The only thing I can do, and the only advice I can give you, too, if you’ve experience this is … to take one day at a time. That’s how I’ve survived this injury  … oneday  … at a time.

I plan to return to running slowly and gradually. Wish me luck.


“Success is not final. Failure is not fatal; it is the courage to continue that counts.”

Winston Churchill


Make no mistake — whatever comes my way, I will get up, dust myself off, and try again.

“Aging is inevitable, but growing old is a choice. Lace up your shoes, and let’s go!”

“Frankenfoot” and Halloween carbo-loading

I went to the podiatrist today.

The diagnosis: No visible stress fracture based on X-rays, but the doc still “gave me the boot.”

Meet “Frankenfoot,” my new friend!

“Frankenfoot” and I will be spending the next week together. That’s how long the doc wants me to wear Frankenfoot (a foot splint) to help my recovery. That’s my bad news.

The good news: I’ve been doing everything right to heal my foot (at least, according to the doc). It’s simply taking its time, and he still thinks it’s metatarsal joint inflammation. I can continue to walk (using Frankenfoot), and pool run, swim and stationary bicycle.


As if not being able to run it wasn’t scary enough — BOO!!

It’s Halloween!! Have you ever eaten too much candy (or anything else?!) and ended feeling like this?!

I have.

When I was a kid, my parents didn’t limit how much sweets we could eat on Halloween night and I can remember some of stomach aches that were doozies.

Halloween is still one of my favorite ways to “carbo-loading.” I love chocolate but try not to keep too much around the house — it’s too much temptation, especially when I work at my computer on days like today. And now that I’m older and wiser, I also believe in moderation.

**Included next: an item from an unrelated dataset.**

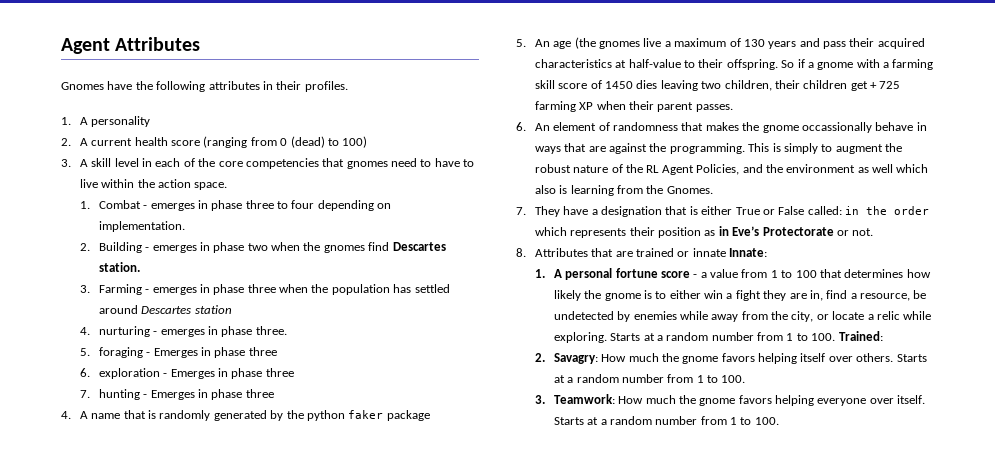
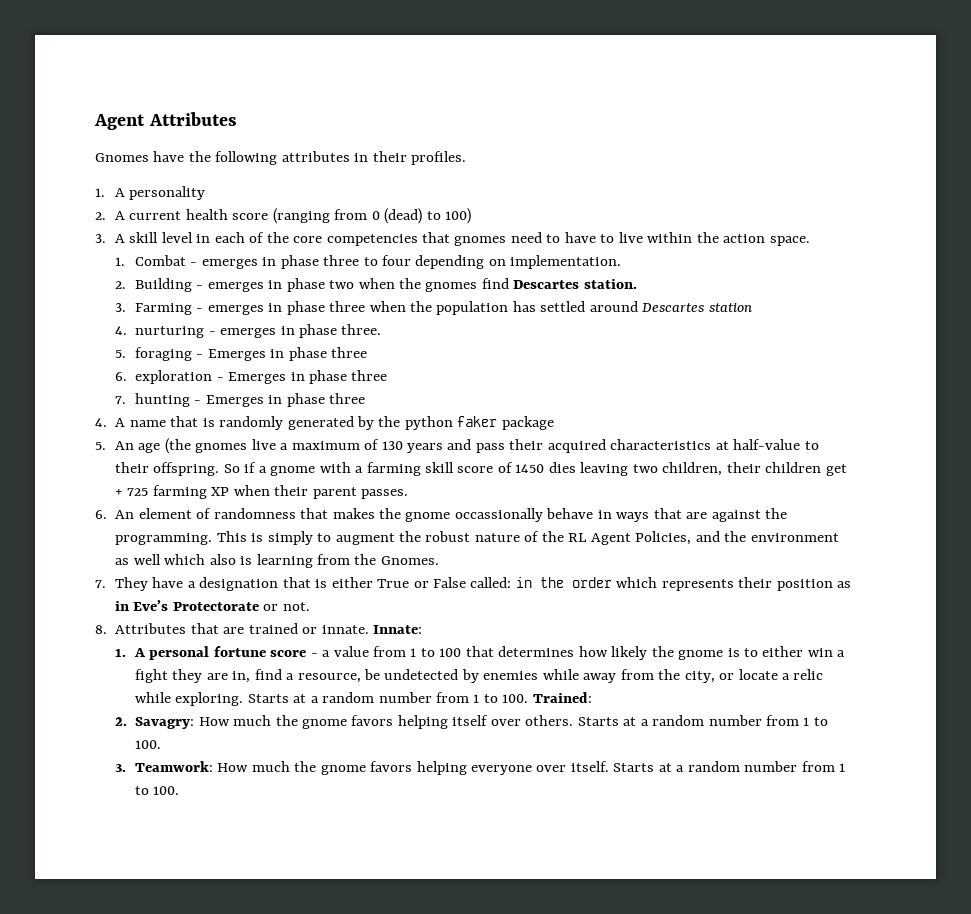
- 8. Attributes that are trained or innate Innate:
+ 8. Attributes that are trained or innate. Innate:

Some runners work out so they can enjoy certain kinds of foods guilt-free. I’m definitely one of them — a run-to-eat, kind of runner. I don’t think I’m alone.

On the dailymile.com, for example, the site has a statistic where it shows you how many donuts you’ve burned in the course of workouts. In my case I wish it could change it to “number of “Reese Peanut Butter Cups burned.” Those are my favorite treats at Halloween.

What’s your favorite candy or Halloween treat?

Have you burned off a few Reese cups yourself today?

I’m off with “Frankenfoot” and my dog, Brownie, to limp out a few calories right now … I gotta get ready for tonight and those trick-or-treaters.

Happy Halloween!!

Some musical fun in honor of “Frankenfoot” … “When you get to my door … tell them, ‘Boris sent you!’ ”


“Aging is inevitable, but growing old is a choice. Lace up your shoes, and let’s go!”

Brownie Points Today: 2: Mileage for 2012: 1,159.